--- START ---
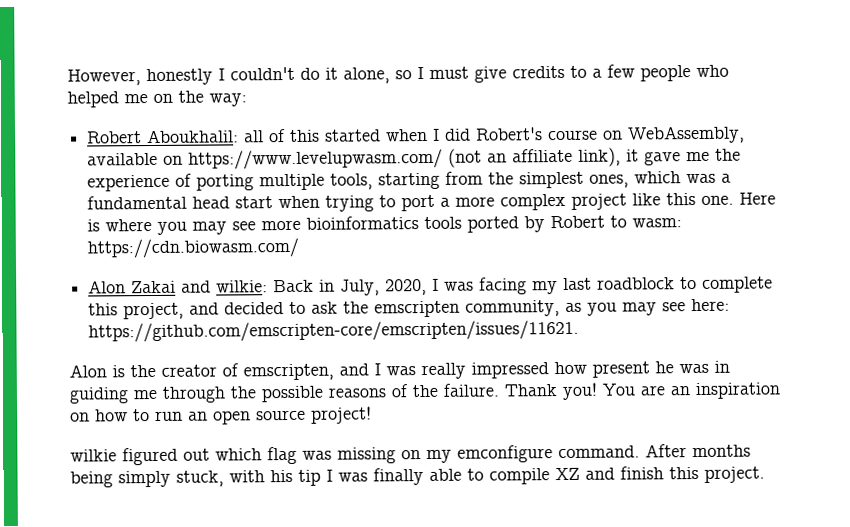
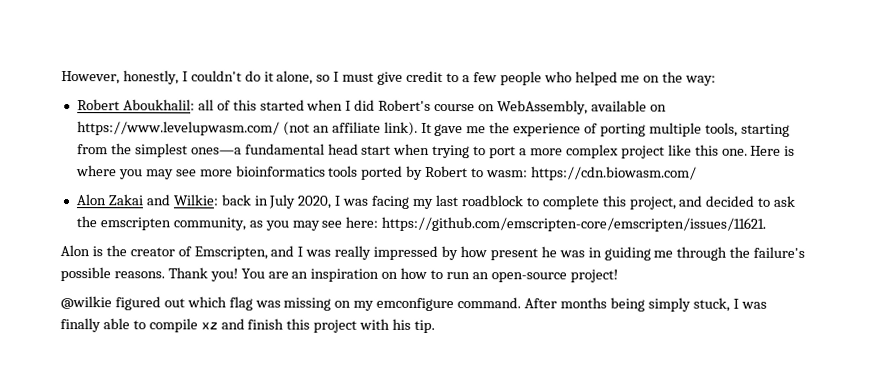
[146,68,213,86] honestly -> [122,70,179,85] honestly,
[512,65,565,79] credits -> [406,70,444,83] credit
[578,147,640,167] link), it -> [383,121,432,136] link). It
[589,171,732,188] ones, which was a -> [190,147,242,155] ones—a
[216,279,381,296] wilkie: Back in July, -> [172,194,296,209] Wilkie: back in July
[243,363,334,381] emscripten, -> [193,246,268,260] Emscripten,
(549, 370) none -> [441,246,459,261] by
[261,383,499,403] possible reasons of the failure. -> [753,246,806,258] [60,267,165,282] failure's possible reasons.
[213,409,306,425] open source -> [490,272,567,283] open-source
[70,449,117,462] wilkie -> [60,296,112,310] @wilkie
[229,469,321,486] with his tip -> (730, 304) none
[555,467,580,481] XZ -> [200,322,218,330] xz
[704,466,765,483] project. -> [313,318,436,334] project with his tip.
--- END ---
● **EXERCISE OBJECTIVE**
For this exercise, return the material word for word and drop each image.

● **ANSWER BOX**
[146,68,213,86] honestly -> [122,70,179,85] honestly,
[512,65,565,79] credits -> [406,70,444,83] credit
[578,147,640,167] link), it -> [383,121,432,136] link). It
[589,171,732,188] ones, which was a -> [190,147,242,155] ones—a
[216,279,381,296] wilkie: Back in July, -> [172,194,296,209] Wilkie: back in July
[243,363,334,381] emscripten, -> [193,246,268,260] Emscripten,
(549, 370) none -> [441,246,459,261] by
[261,383,499,403] possible reasons of the failure. -> [753,246,806,258] [60,267,165,282] failure's possible reasons.
[213,409,306,425] open source -> [490,272,567,283] open-source
[70,449,117,462] wilkie -> [60,296,112,310] @wilkie
[229,469,321,486] with his tip -> (730, 304) none
[555,467,580,481] XZ -> [200,322,218,330] xz
[704,466,765,483] project. -> [313,318,436,334] project with his tip.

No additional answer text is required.